Design/methodology/approach
This study uses a qualitative case study approach. Interviews cover several foreign firms, which are based in Malaysia and involved in FA offshore outsourcing services worldwide. Interviews also include related regulatory bodies in Malaysia.
Findings
Using TCE and management control theoretical framework, findings indicate issues and challenges faced by the firms and the need for contract management skills to mitigate the issues.
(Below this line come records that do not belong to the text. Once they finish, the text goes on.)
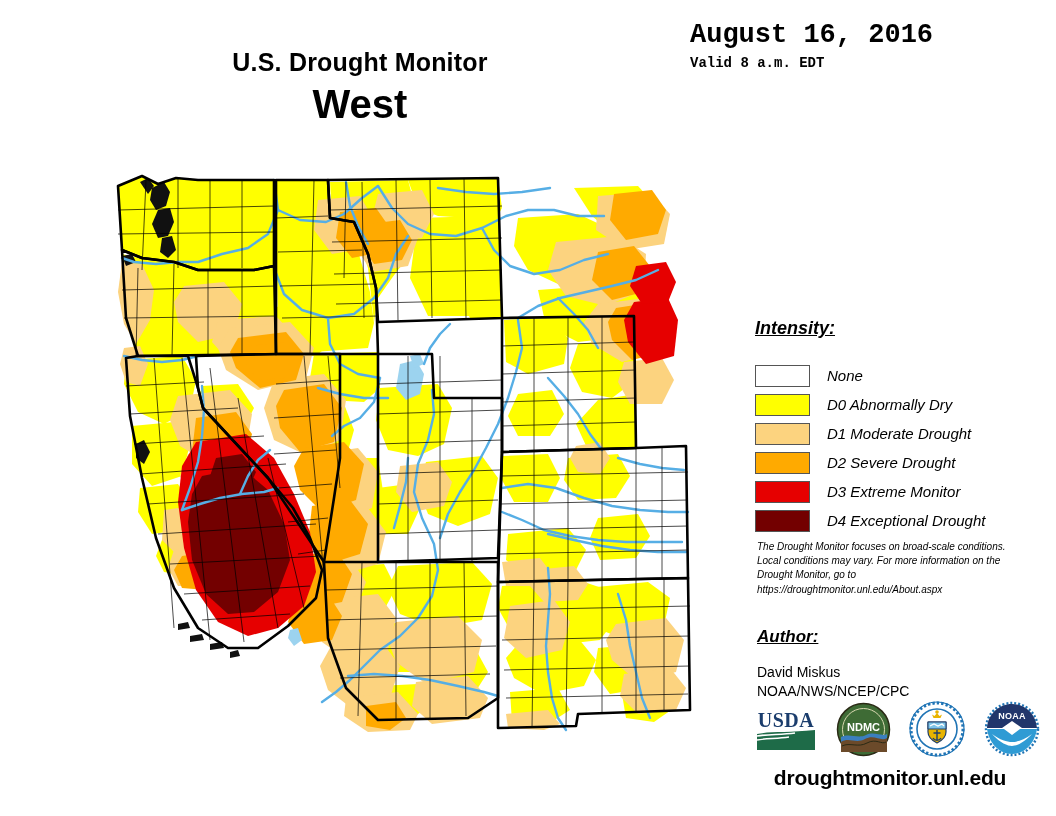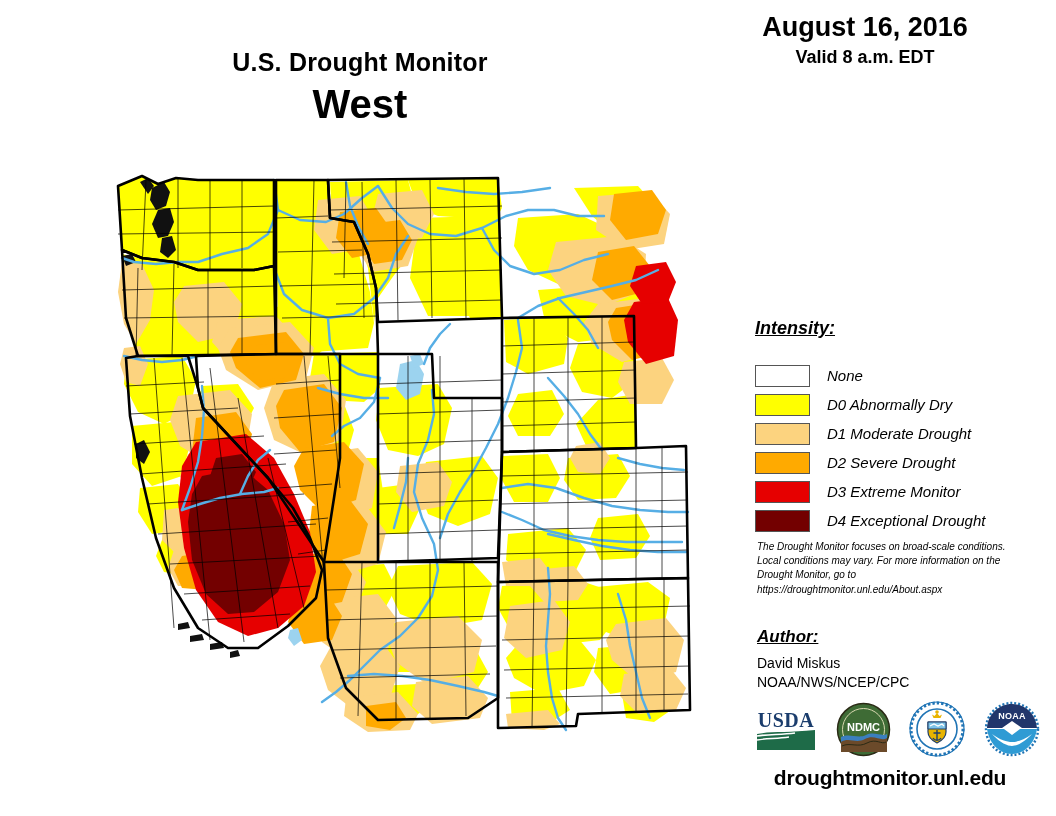"August 16, 2016" #date-block { font-family: none -> Liberation Mono, monospace; text-align: center -> left; top: 12px -> 20px }
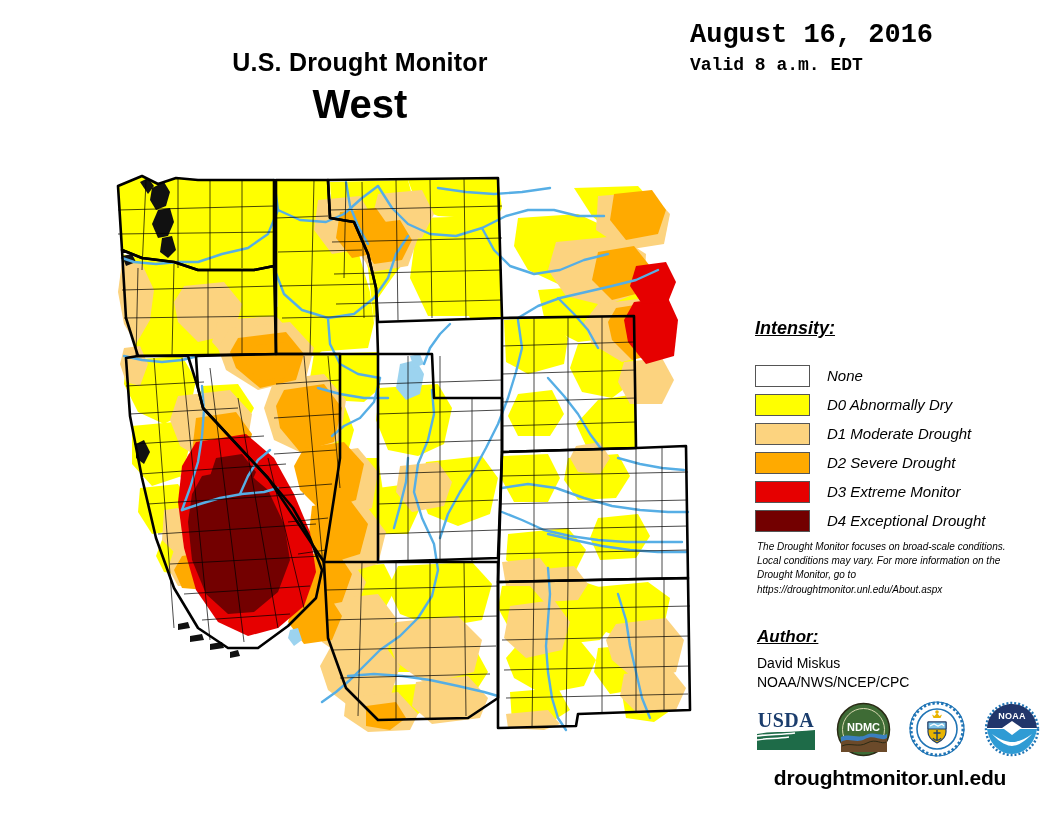"Valid 8 a.m. EDT" #date-valid { font-size: 18px -> 14px }
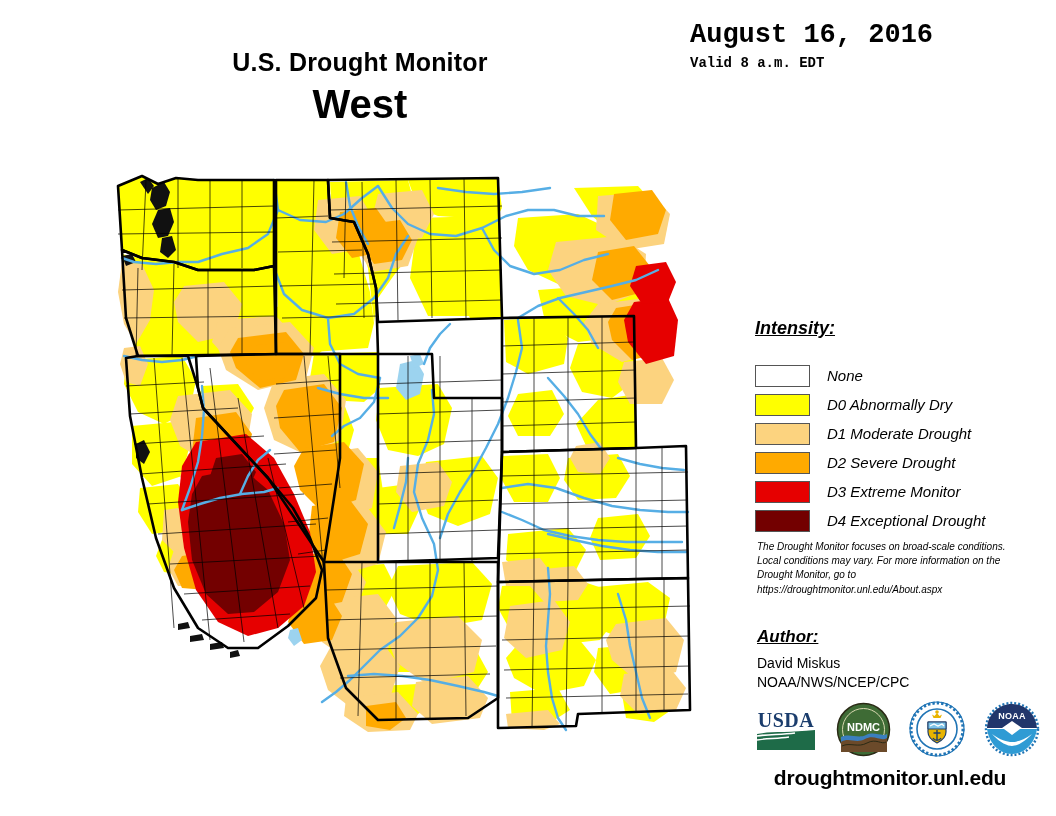"Author:" #author-title { margin-bottom: 7px -> 16px }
Research limitations/implications
This study is limited to a broad discussion of FA offshore outsourcing, TCE and contract management but it could be a basis for future studies on specific issues of managing attrition in FA offshore outsourcing. This study contributes to prior works in TCE and FA offshore outsourcing by establishing controls to minimise costs at contact, contract and control stage. Specifically, this study emphasises contract management such as negotiating contract and using long‐term contractual arrangement.
Practical implications
This study not only identifies TCE issues in offshore FA outsourcing, but also provides suggestions for minimising transaction costs. For example, firms should consider the type of transaction costs involved and plan for appropriate contract management to mitigate the costs.
Originality/value
There is no study yet that discusses in‐depth the issues of TCE in FA offshore outsourcing especially in Malaysia and the need for contract management in mitigating such issues.